However, the concept of NP-completenes is usually only applied to decision problems, where the expected answer is always in {yes,no}. One reason for this is exactly to avoid problems that are "hard" simply because the answer is large and there takes a lot of time to write.

So you cannot even speak about whether the problem is in NPC without first reformulating it such that its output is a single bit. (There are some well-known NP-complete problems that naturally seem to ask for more information -- such as the Traveling Salesman. But what one really proves is that the yes/no problem "is there an itinerary of length at most $N$?" is NP-complete).

Also, you seem to be committing a fallacy when you jump from "this is hard" to "it is probably NP-complete". Remember that there are two points to NP-completenes:

  • The problem must be hard enough, usually called "NP-hard", that is, there are polynomial reductions from every problem in NP -- usually shown by presenting a single reduction from another problem already known to be NP-hard.

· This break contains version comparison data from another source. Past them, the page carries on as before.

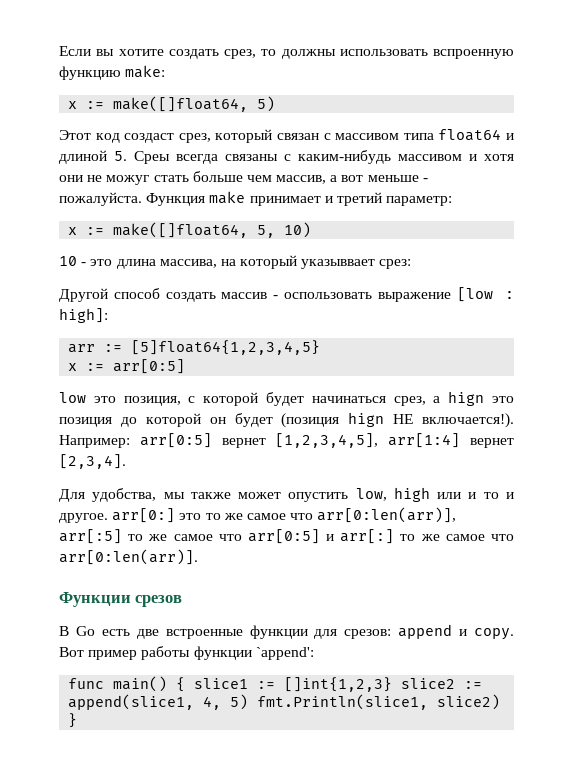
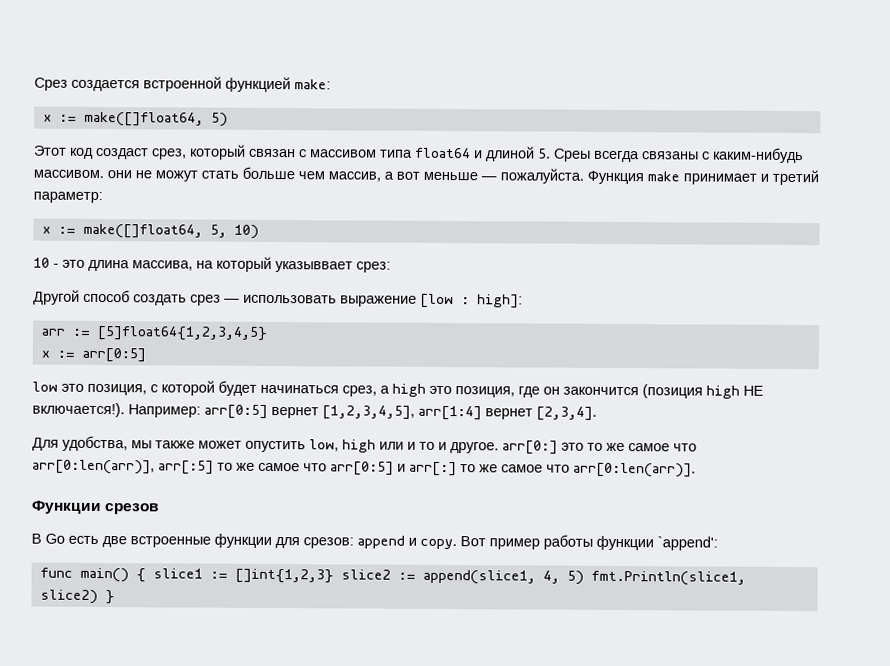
[59,46,514,59] [59,66,121,80] Если вы хотите создать срез, то должны использовать вспроенную функцию -> [34,76,291,93] Срез создается встроенной функцией
[398,154,514,161] массивом и хотя -> [33,169,104,179] массивом.
[106,175,150,185] можуг -> [155,170,198,182] можут
[422,178,428,182] - -> [481,176,497,181] —
[221,292,372,299] массив - оспользовать -> [190,294,337,306] срез — использовать
[448,391,515,406] [59,412,385,428] hign это позиция до которой он будет (позиция hign -> [392,383,740,399] high это позиция, где он закончится (позиция high

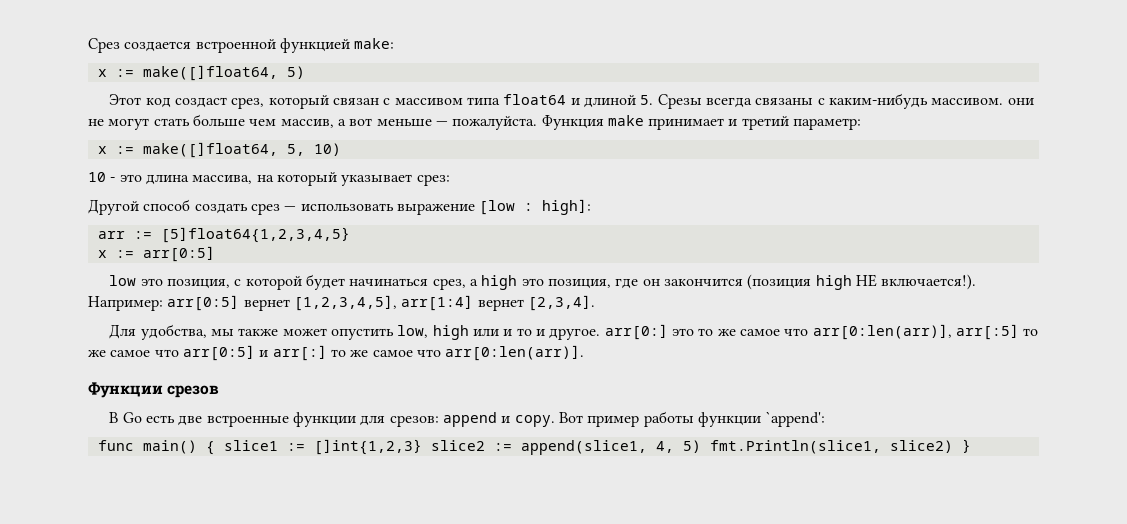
[553,148,591,162] Среы -> [657,94,702,109] Срезы
[155,170,198,182] можут -> [108,118,150,130] могут
[275,261,353,273] указыввает -> [341,174,413,186] указывает

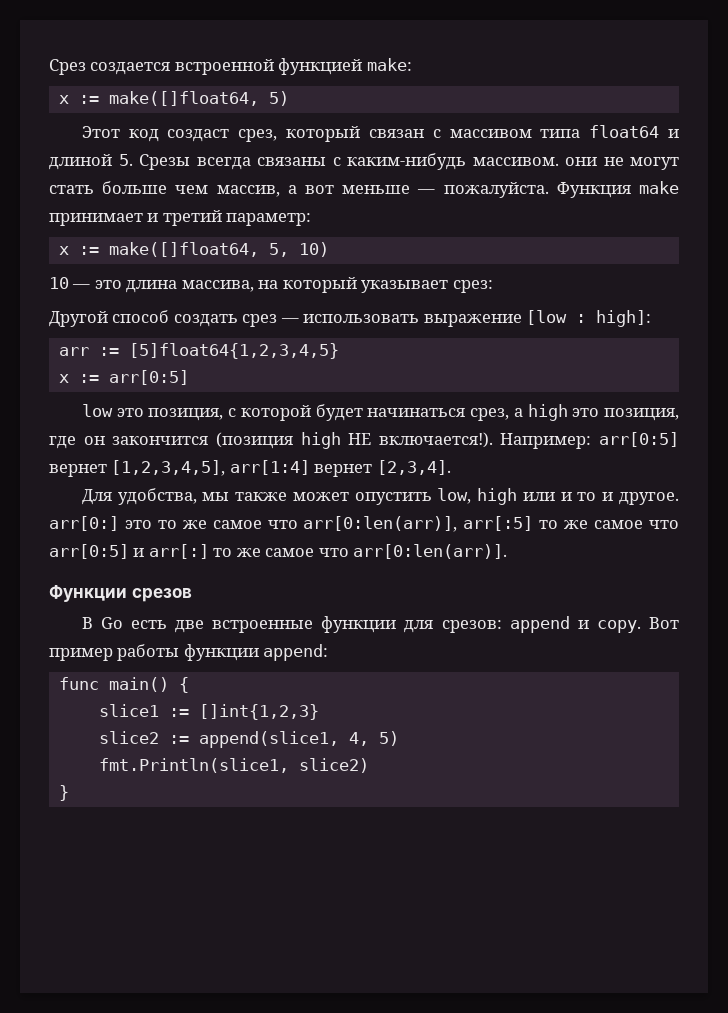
[110,177,116,182] - -> [72,284,91,289] —
[765,411,826,427] `append': -> [263,644,329,661] append:
(215, 448) none -> (189, 685) //
(422, 447) none -> (319, 712) //
(701, 446) none -> (399, 738) //
(953, 446) none -> (369, 765) //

  • At the same time, the problem must be easy enough, namely, it must be in NP. That is, there must be a nondeterminsitic machine that solves it in polynomial time. Or equivalently, there must be a set of "certificates" for problem instances whose answer is "yes" such that a purported certificate can be checked for correctness in polynomial time.

Your intuitive leap to "should be in NPC" appears to ignore the second test.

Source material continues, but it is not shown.